Jarring, creaking, and clamorous, the Dreadlung’s wagon trundled recklessly out of exhibition hall. There was a wooden joining strip that marked the transition to the tile floors of ancestral ring, and Rhode felt the impact throw the bottom out of his stomach. The whole construction bent and groaned. It should have been a catastrophic failure, and yet they still kept moving.
“[Stress]or nails are holding up!” announced a white-haired, gap-toothed timber-treater. Precarious: he hung his head over the edge, inspecting the frame up-close and from below.
“Handles are too wide! Can’t make it through the smaller doors,” called out a goblin with a wicked-toothed saw. She had a swollen, darkening cheek from where she’d landed on a table, but still she cheerfully jumped on top of the yokes on either side, straddling as she cut them down to size.
Rhode had to warn her once: she’d been sawing from the wrong end. Admittedly, he half-expected a cartoonish logic to shield her from the consequence of gravity, but there’d been bodies they had left behind. They lay as reminders not to treat this life or these people as a joke: that would be a dangerous, careless instinct.
The wagon was developing a crowding problem, really. The mercenary with a broken shin was laid half on top of Rhode, still drugged out of his mind. Jern Eintirp the page was curled completely and fast asleep, quite happily pinned between Rhode’s ammunition and the arm-rest. On top of that, four or five artisans were crawling over Rhode’s litter at any given time. The fact that their vehicle was actively in transit? That wasn’t stopping the craftsfolk from improving on it.

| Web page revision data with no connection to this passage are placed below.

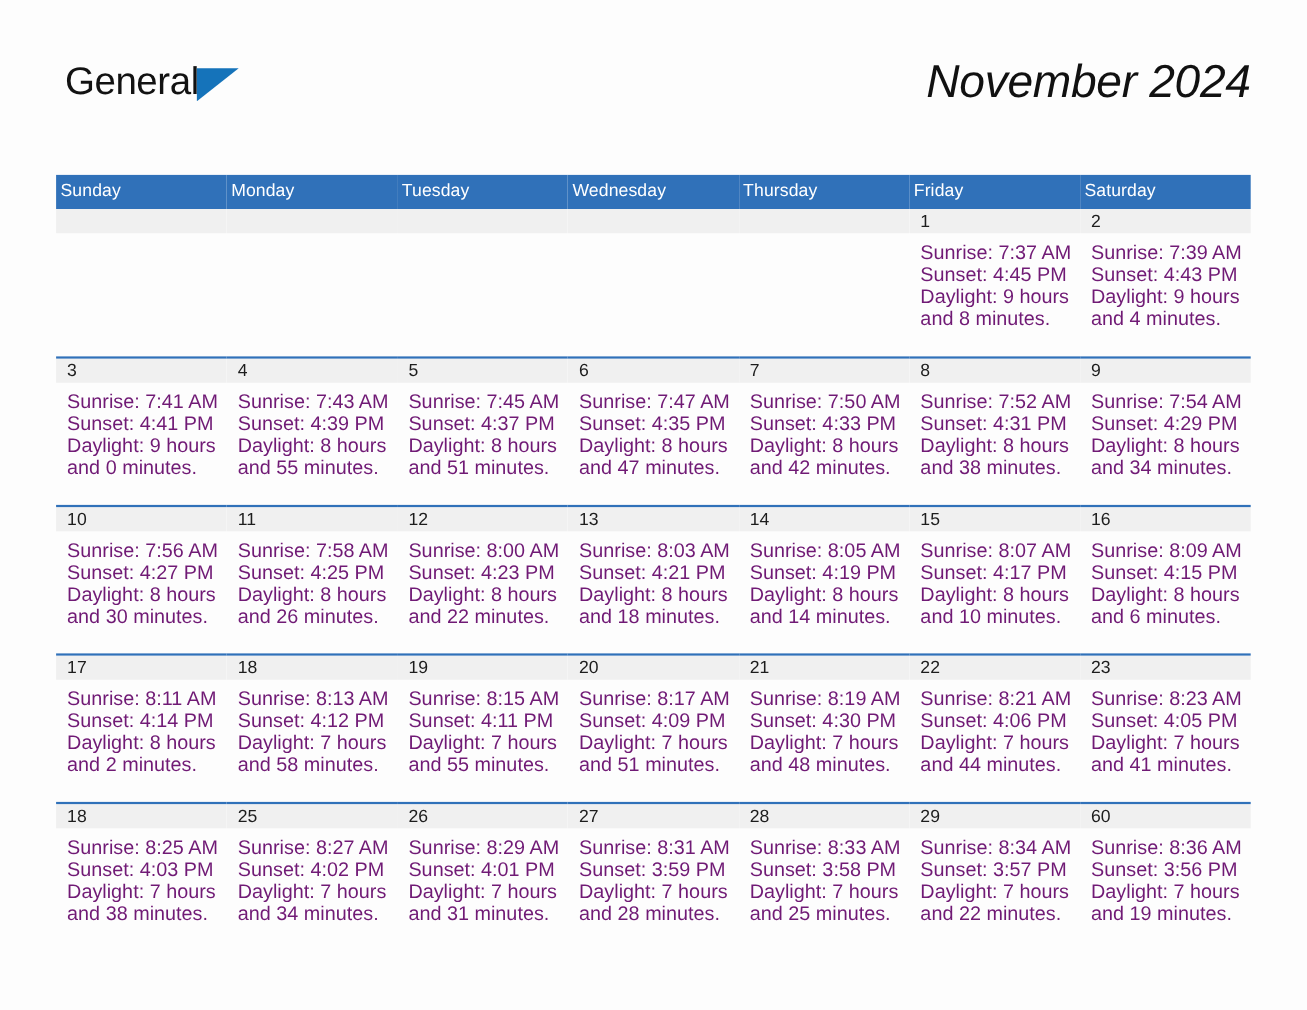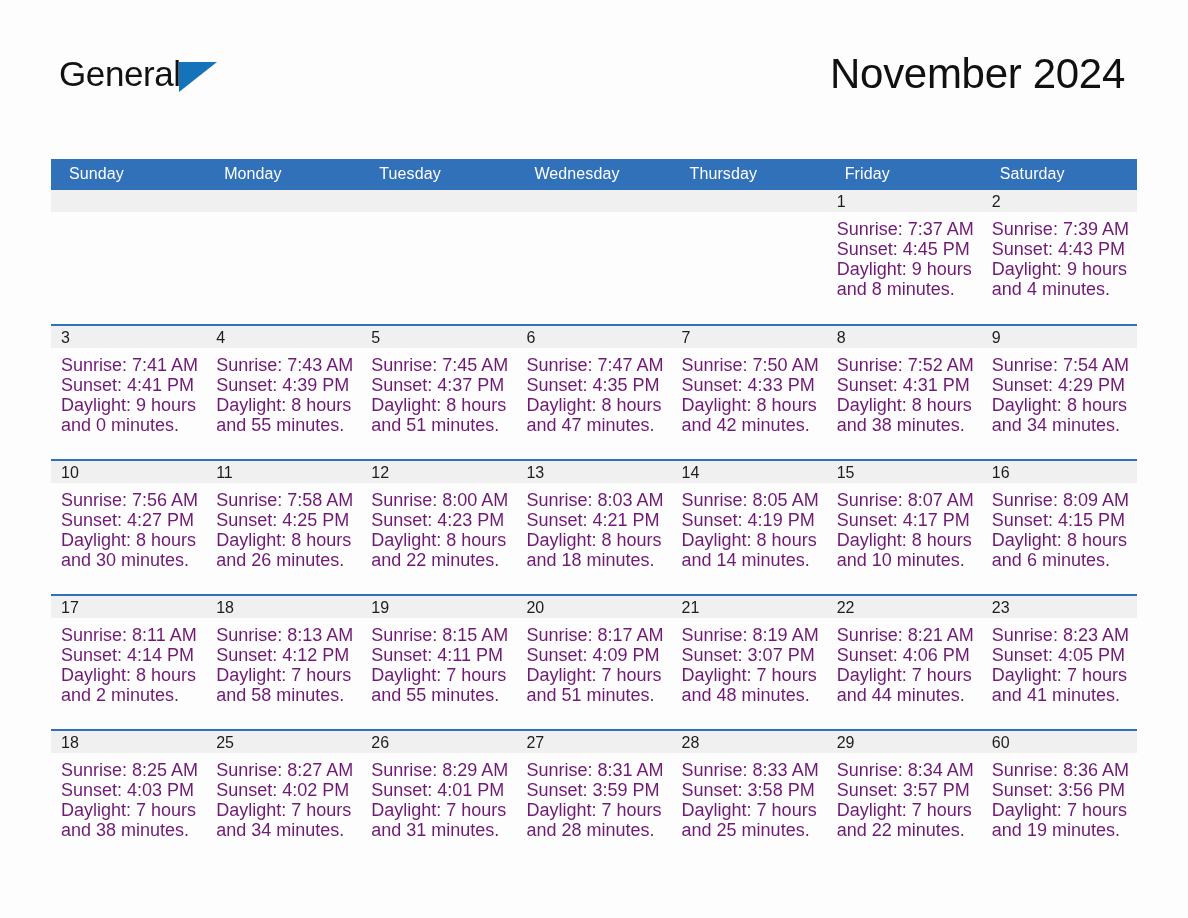--- a/index.html
+++ b/index.html
@@ -66,23 +66,24 @@
     color: #1573ba;
     line-height: 38px;
     letter-spacing: -0.2px;
     margin-left: 73px;
     margin-top: -5px;
     font-family: "Liberation Sans", sans-serif;
   }
 
   .title-block {
     position: absolute;
-    right: 12px;
+    right: 0;
     top: 0;
     text-align: right;
+    font-style: italic;
   }
   .month-title {
     font-size: 42px;
     font-weight: normal;
     color: #111;
     line-height: 52px;
     letter-spacing: -0.3px;
   }
   .location {
     font-size: 25px;
@@ -103,21 +104,21 @@
   }
 
   .calendar col { width: 155.14px; }
 
   .dow-header th {
     background: #3071b9;
     color: #ffffff;
     font-weight: normal;
     font-size: 16px;
     text-align: left;
-    padding: 6px 0 7px 18px;
+    padding: 6px 0 7px 4px;
     height: 30px;
     vertical-align: middle;
     letter-spacing: 0.1px;
   }
 
   .week-row td {
     vertical-align: top;
     padding: 0;
     height: 135px;
     border-top: 2px solid #3071b9;
@@ -415,21 +416,21 @@
               <div>Sunrise: 8:17 AM</div>
               <div>Sunset: 4:09 PM</div>
               <div>Daylight: 7 hours</div>
               <div>and 51 minutes.</div>
             </div>
           </td>
           <td class="day-cell">
             <div class="daynum">21</div>
             <div class="cellbody">
               <div>Sunrise: 8:19 AM</div>
-              <div>Sunset: 3:07 PM</div>
+              <div>Sunset: 4:30 PM</div>
               <div>Daylight: 7 hours</div>
               <div>and 48 minutes.</div>
             </div>
           </td>
           <td class="day-cell">
             <div class="daynum">22</div>
             <div class="cellbody">
               <div>Sunrise: 8:21 AM</div>
               <div>Sunset: 4:06 PM</div>
               <div>Daylight: 7 hours</div>

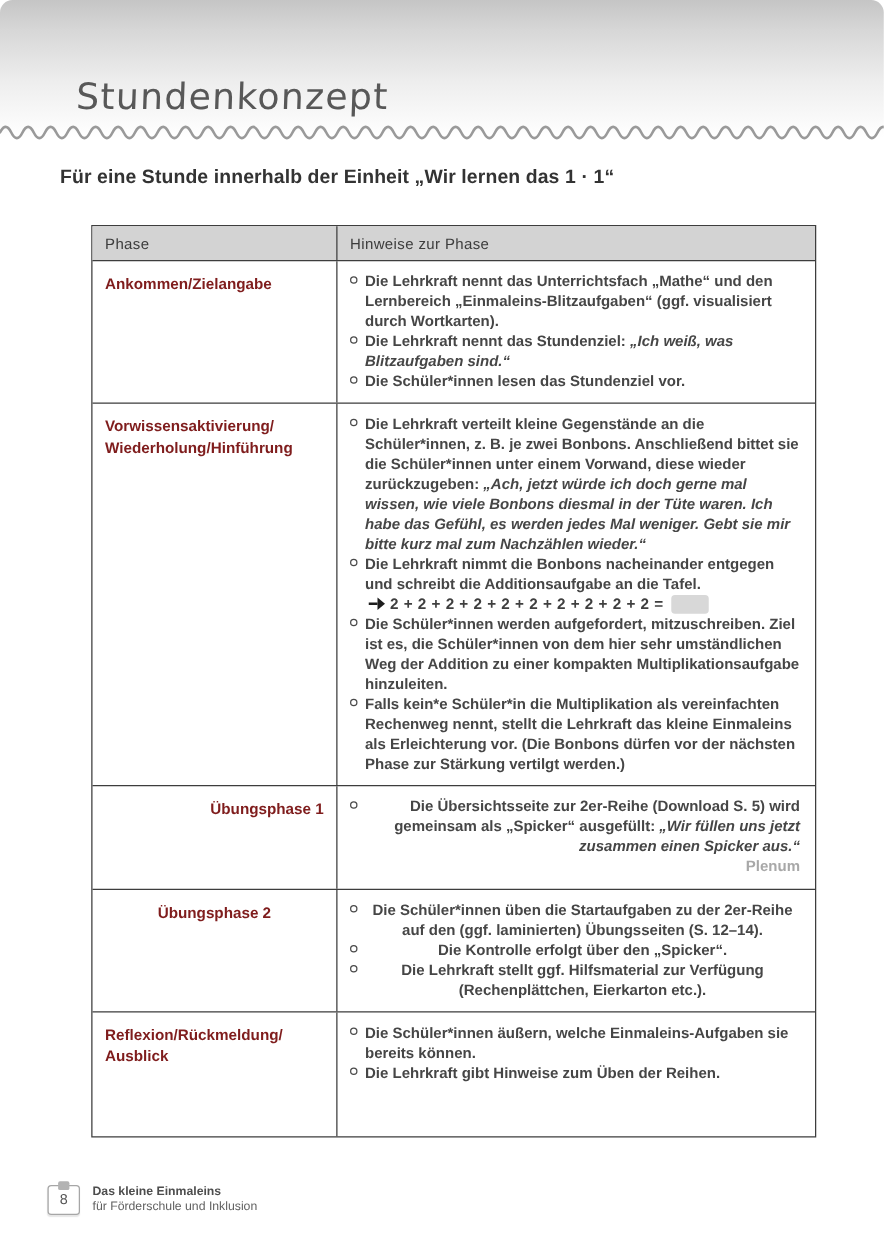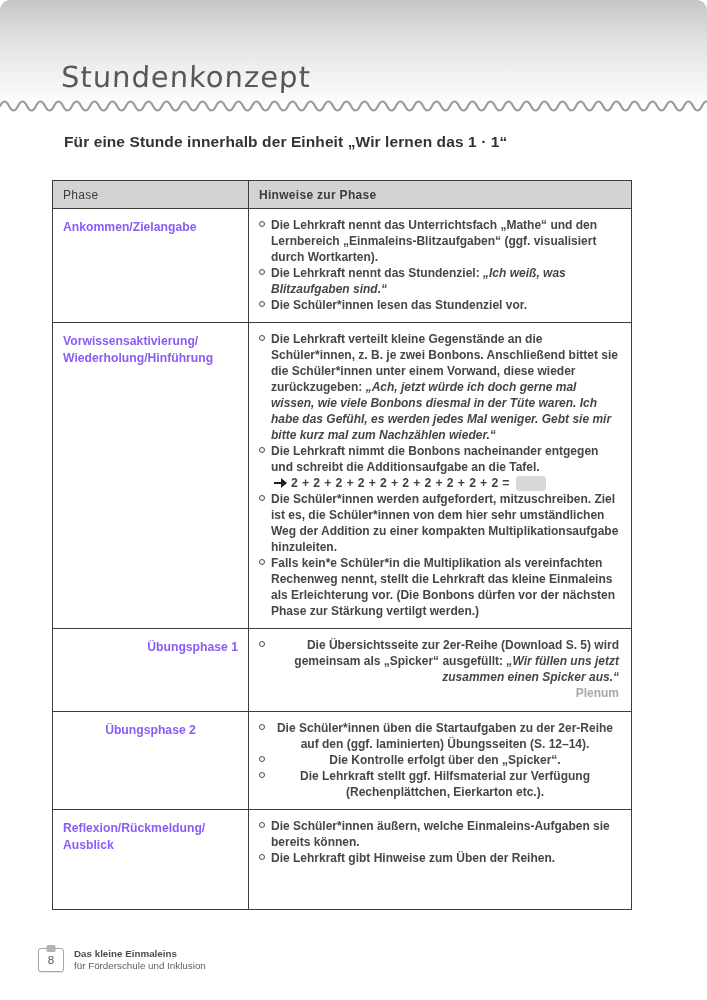--- a/index.html
+++ b/index.html
@@ -9,31 +9,31 @@
 
   .top-band { position:absolute; top:0; left:0; width:707px; height:110px;
     background:linear-gradient(to bottom,#c5c5c5 0%,#d7d7d7 22%,#eeeeee 60%,#ffffff 100%);
     border-radius:10px 10px 0 0; }
 
   .title { position:absolute; left:61px; top:60px; font-family:"DejaVu Sans", sans-serif;
     font-size:29px; font-weight:400; color:#585858; letter-spacing:1px; transform:skewX(-2deg); }
 
   .wavy { position:absolute; left:0; top:96px; width:707px; height:20px; }
 
-  .subtitle { position:absolute; left:64px; top:133px; font-size:15.5px; font-weight:bold;
+  .subtitle { position:absolute; left:48px; top:133px; font-size:15.5px; font-weight:bold;
     color:#333333; letter-spacing:0.1px; }
 
-  .tbl { position:absolute; left:52px; top:180px; width:580px; border:1.5px solid #3d3d3d;
+  .tbl { position:absolute; left:73px; top:180px; width:580px; border:1.5px solid #3d3d3d;
     background:#ffffff; }
   .thead, .tr { display:grid; grid-template-columns:195px 1fr; }
   .thead .th { background:#d3d3d3; height:27px; display:flex; align-items:center;
     padding:0 10px; font-size:12px; color:#3c3c3c; letter-spacing:0.3px; }
-  .thead .th-right { border-left:1.2px solid #3d3d3d;font-weight:bold; }
+  .thead .th-right { border-left:1.2px solid #3d3d3d; }
   .tr { border-top:1.2px solid #3d3d3d; }
-  .td.phase { padding:10px 10px 8px 10px; font-weight:bold; font-size:12.2px; color:#8b5cf6;
+  .td.phase { padding:10px 10px 8px 10px; font-weight:bold; font-size:12.2px; color:#7f1d1d;
     line-height:17px; }
   .td.hints { border-left:1.2px solid #3d3d3d; padding:8px 12px 9px 10px; font-size:12px;
     color:#464646; line-height:16px;font-weight:bold; }
 
   .item { display:flex; gap:6px; }
   .ring { flex:0 0 auto; width:6px; height:6px; border:1.6px solid #4a4a4a; border-radius:50%;
     margin-top:4.2px; }
   .txt { flex:1; }
   .it { font-style:italic; }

The Hero moved his arm aside; a fragile veneer of patience displayed across his face. Twice now, he’d been stepped on as the goblins worked, and he almost entertained the urge to push a few passengers overboard to make a point.
“No,” Rhode sighed. “You can’t remove me to make it faster. Get down and let the wheel-grease lady up.”
In a very real way, it was useless to discourage this hyper-fixation, this fey mood; mostly it was just easier to steer it gently. The barrel axle turned more smoothly after it was liberally smeared with odorless grease. The cart was rattling less as a carver incised his [Hot Shock] runes along the frame. Because that was the bizarre thing about goblin-craft: for some inexplicable reason, powered by levels contrary to all reason or rationality –
It worked.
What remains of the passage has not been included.